• [Problem statement]: In the entries below, which lines run from the one with "- Frontend Development" through the one with "Vis (potentially Flowgen)"? Repeat exactly those, both included, and no pictures.

• [Given information]:

########

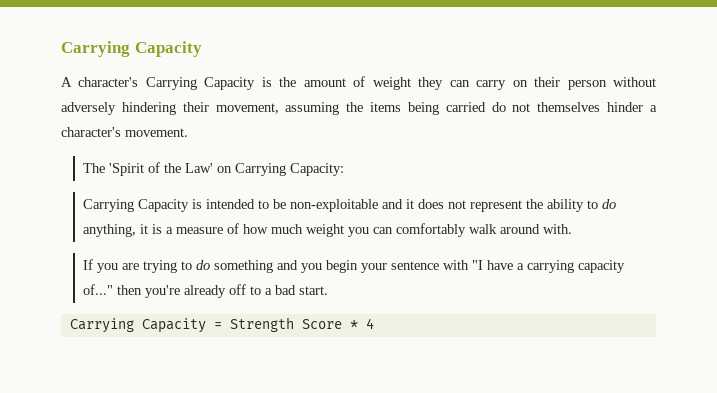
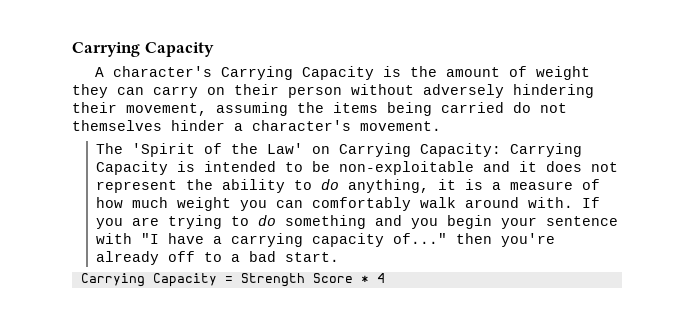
- The 'Spirit of the Law' on Carrying Capacity:
- Carrying Capacity is intended to be non-exploitable and it does not represent the ability to do anything, it is a measure of how much weight you can comfortably walk around with.
- If you are trying to do something and you begin your sentence with "I have a carrying capacity of..." then you're already off to a bad start.
+ The 'Spirit of the Law' on Carrying Capacity: Carrying Capacity is intended to be non-exploitable and it does not represent the ability to do anything, it is a measure of how much weight you can comfortably walk around with. If you are trying to do something and you begin your sentence with "I have a carrying capacity of..." then you're already off to a bad start.

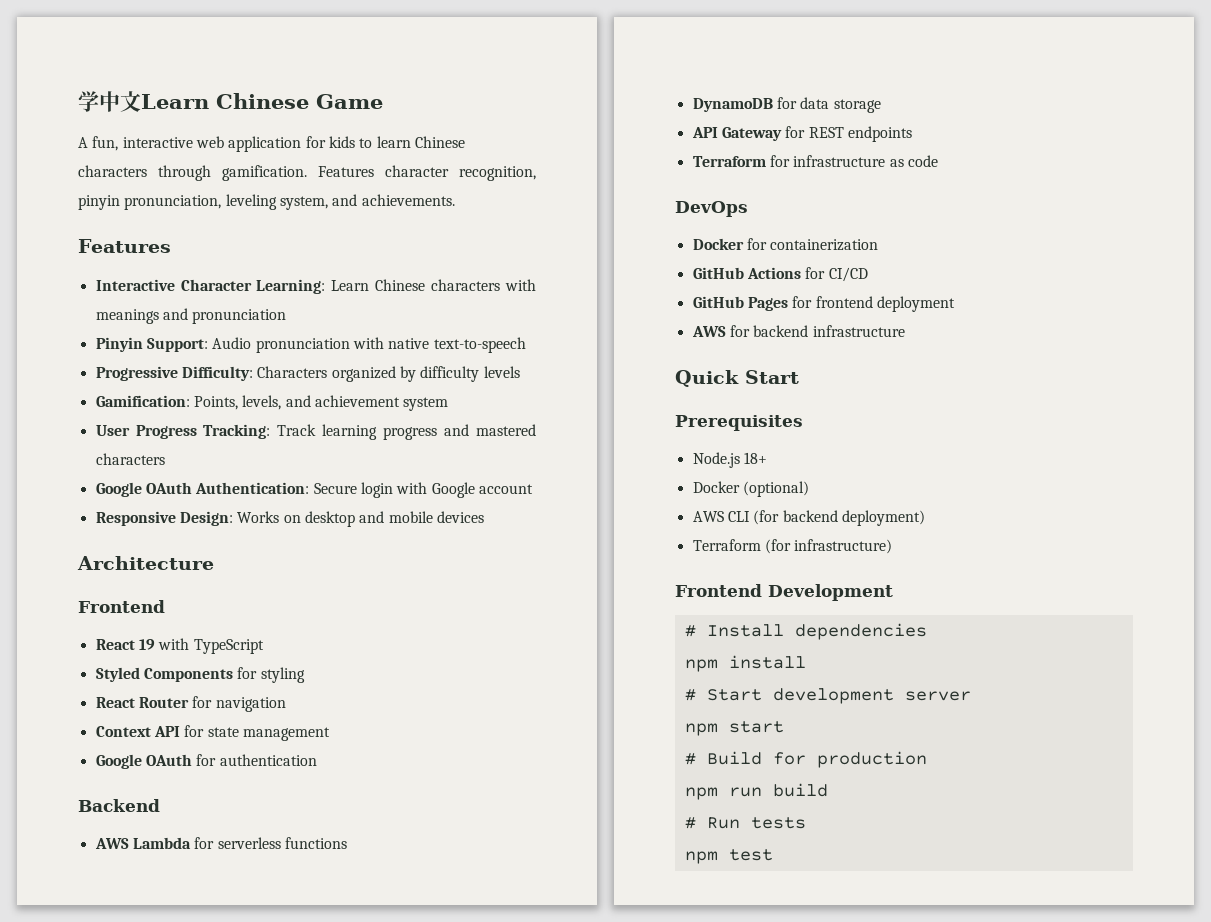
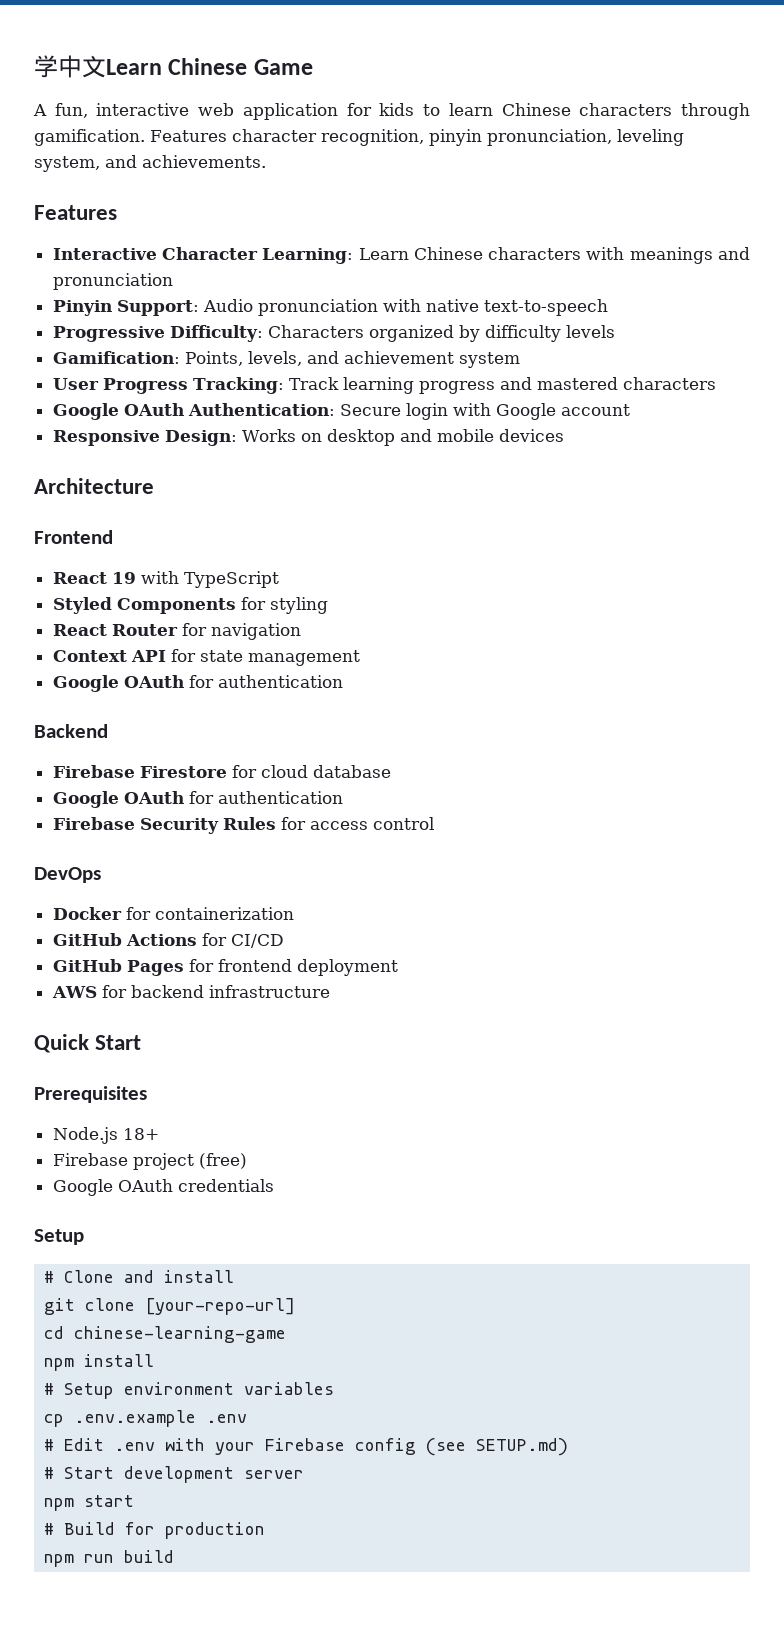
- AWS Lambda for serverless functions
- DynamoDB for data storage
- API Gateway for REST endpoints
- Terraform for infrastructure as code
+ Firebase Firestore for cloud database
+ Google OAuth for authentication
+ Firebase Security Rules for access control
- Docker (optional)
- AWS CLI (for backend deployment)
- Terraform (for infrastructure)
- Frontend Development
- # Install dependencies
+ Firebase project (free)
+ Google OAuth credentials
+ Setup
+ # Clone and install
+ git clone [your-repo-url]
+ cd chinese-learning-game
  npm install
+ # Setup environment variables
+ cp .env.example .env
+ # Edit .env with your Firebase config (see SETUP.md)
- # Run tests
- npm test

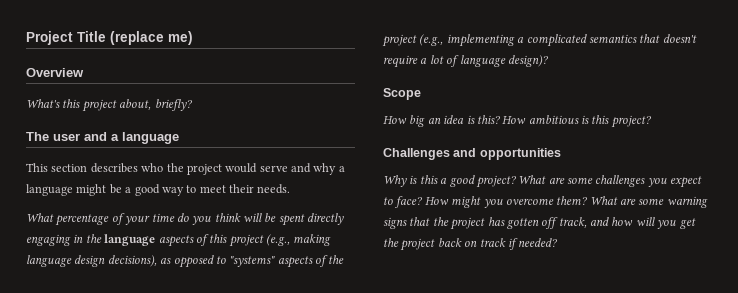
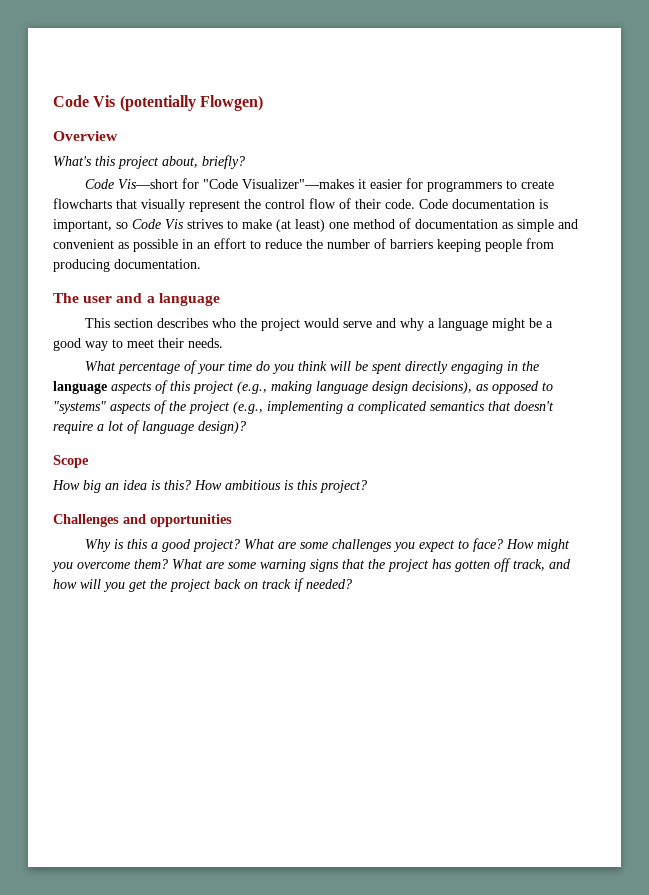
- Project Title (replace me)
+ Code Vis (potentially Flowgen)
+ Code Vis—short for "Code Visualizer"—makes it easier for programmers to create flowcharts that visually represent the control flow of their code. Code documentation is important, so Code Vis strives to make (at least) one method of documentation as simple and convenient as possible in an effort to reduce the number of barriers keeping people from producing documentation.

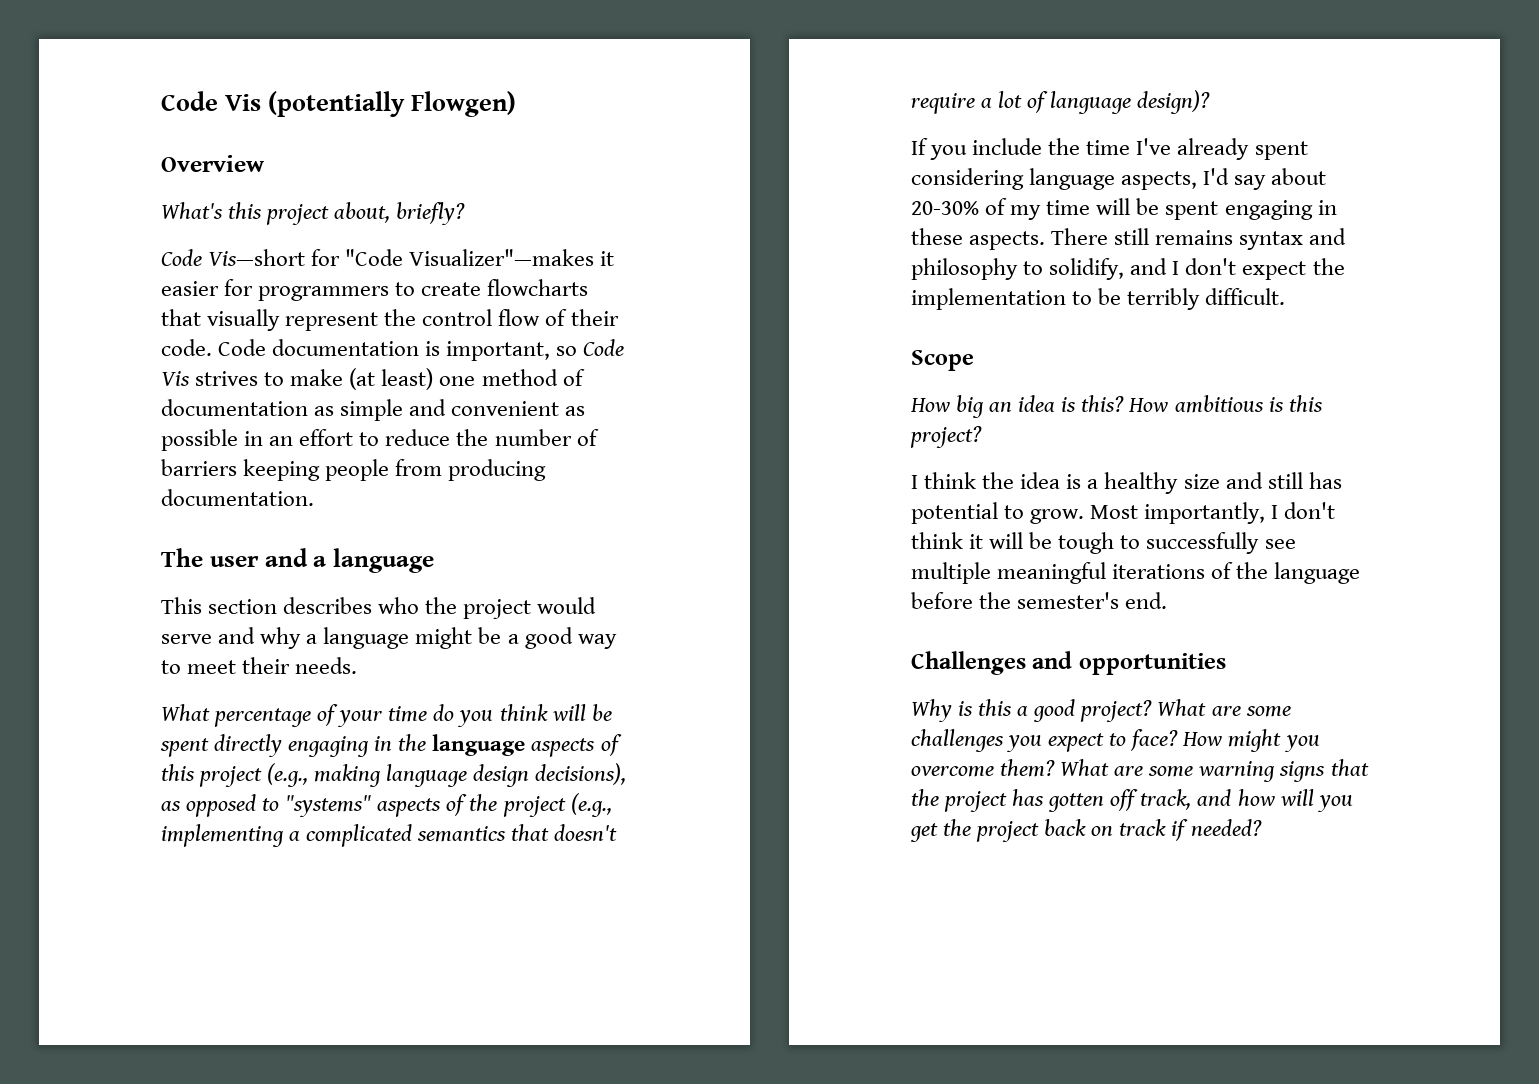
+ If you include the time I've already spent considering language aspects, I'd say about 20-30% of my time will be spent engaging in these aspects. There still remains syntax and philosophy to solidify, and I don't expect the implementation to be terribly difficult.
+ I think the idea is a healthy size and still has potential to grow. Most importantly, I don't think it will be tough to successfully see multiple meaningful iterations of the language before the semester's end.

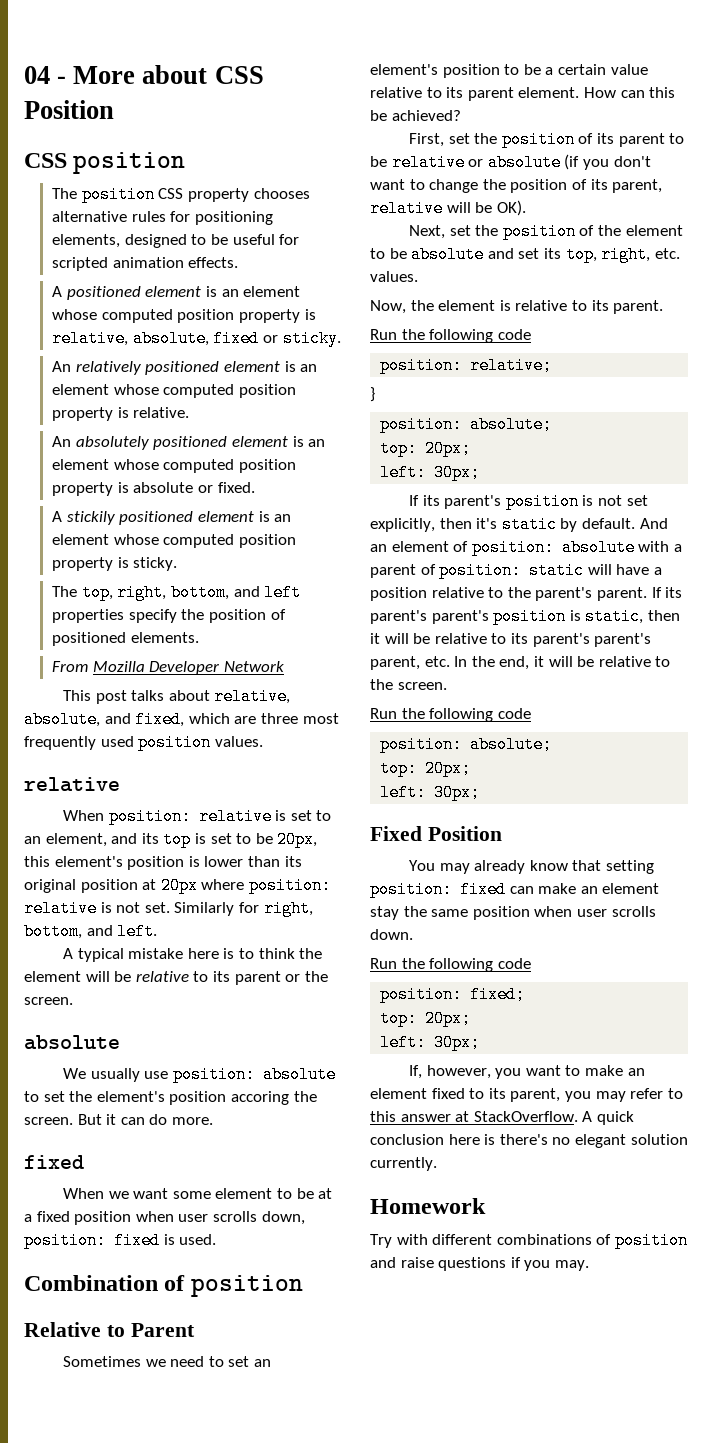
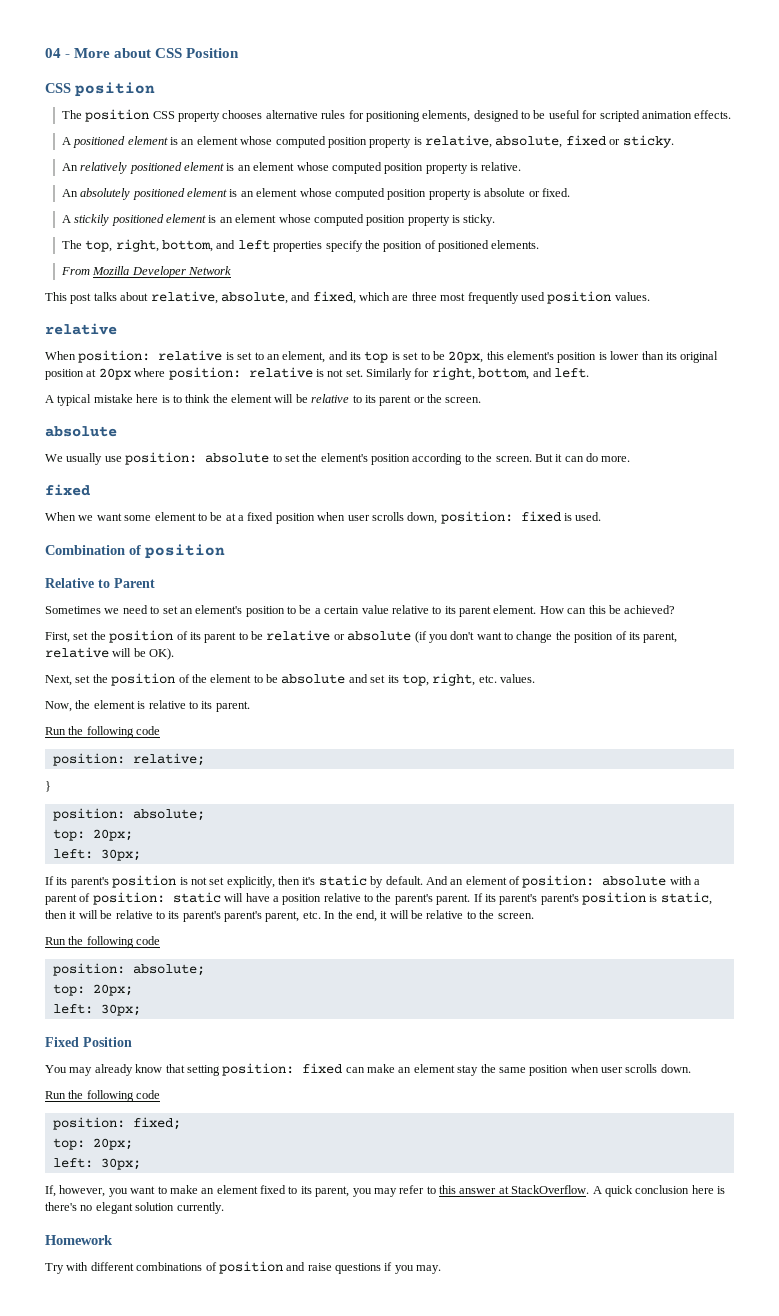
- We usually use position: absolute to set the element's position accoring the screen.
+ We usually use position: absolute to set the element's position according to the screen.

########

• [Output for this exercise]:
- Frontend Development
- # Install dependencies
+ Firebase project (free)
+ Google OAuth credentials
+ Setup
+ # Clone and install
+ git clone [your-repo-url]
+ cd chinese-learning-game
  npm install
+ # Setup environment variables
+ cp .env.example .env
+ # Edit .env with your Firebase config (see SETUP.md)
- # Run tests
- npm test

- Project Title (replace me)
+ Code Vis (potentially Flowgen)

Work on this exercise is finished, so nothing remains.